==== Supplied entries

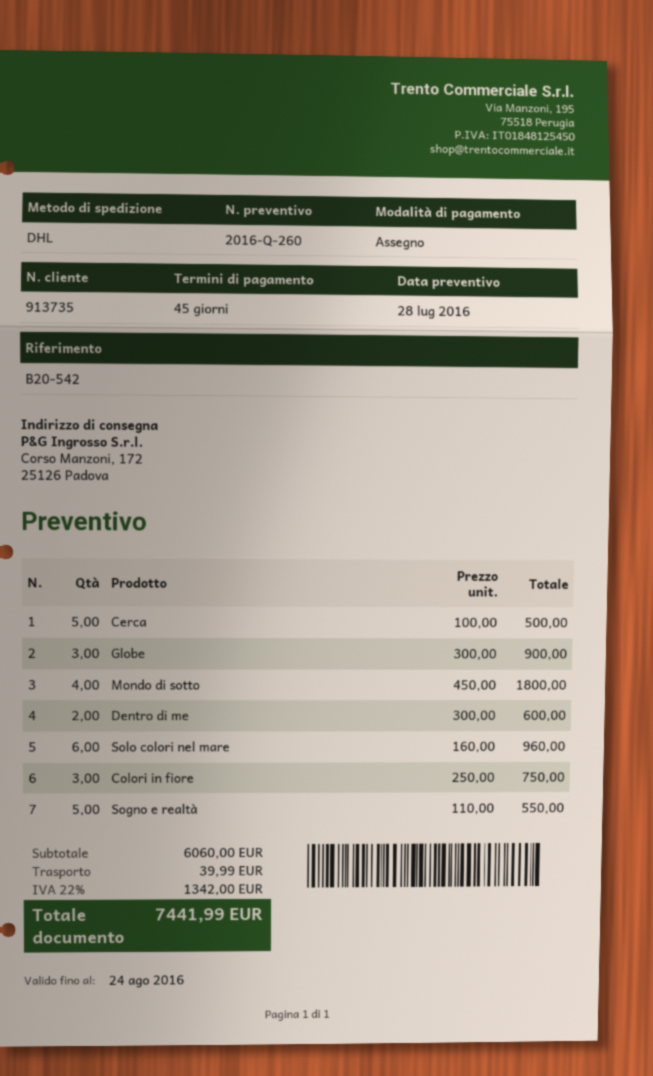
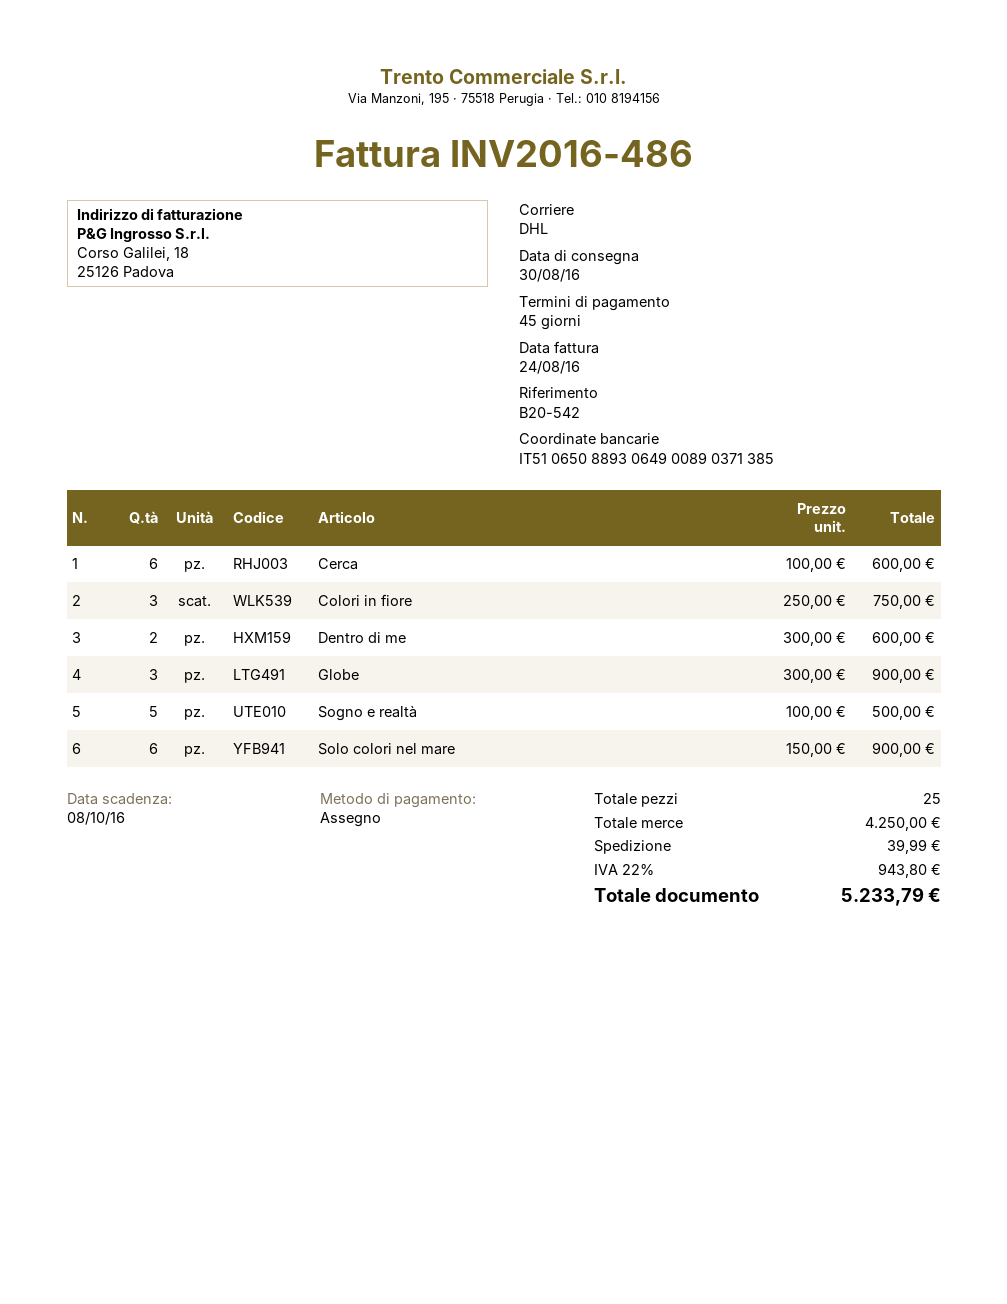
Cerca: 5 x 100.00 = 500.00 -> 6 x 100.00 = 600.00
Mondo di sotto: 4 x 450.00 = 1800.00 -> none
Solo colori nel mare: 6 x 160.00 = 960.00 -> 6 x 150.00 = 900.00
Sogno e realtà: 5 x 110.00 = 550.00 -> 5 x 100.00 = 500.00
subtotal: 6060.00 -> 4250.00
tax: 22% = 1342.00 -> 22% = 943.80
total: 7441.99 -> 5233.79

========

■ **What you are asked to do**
Only a verbatim transcription of the lines from the one containing "subtotal: 6060.00 -> 4250.00" through the last line of the records counts as the answer.

■ **Exercise output**
subtotal: 6060.00 -> 4250.00
tax: 22% = 1342.00 -> 22% = 943.80
total: 7441.99 -> 5233.79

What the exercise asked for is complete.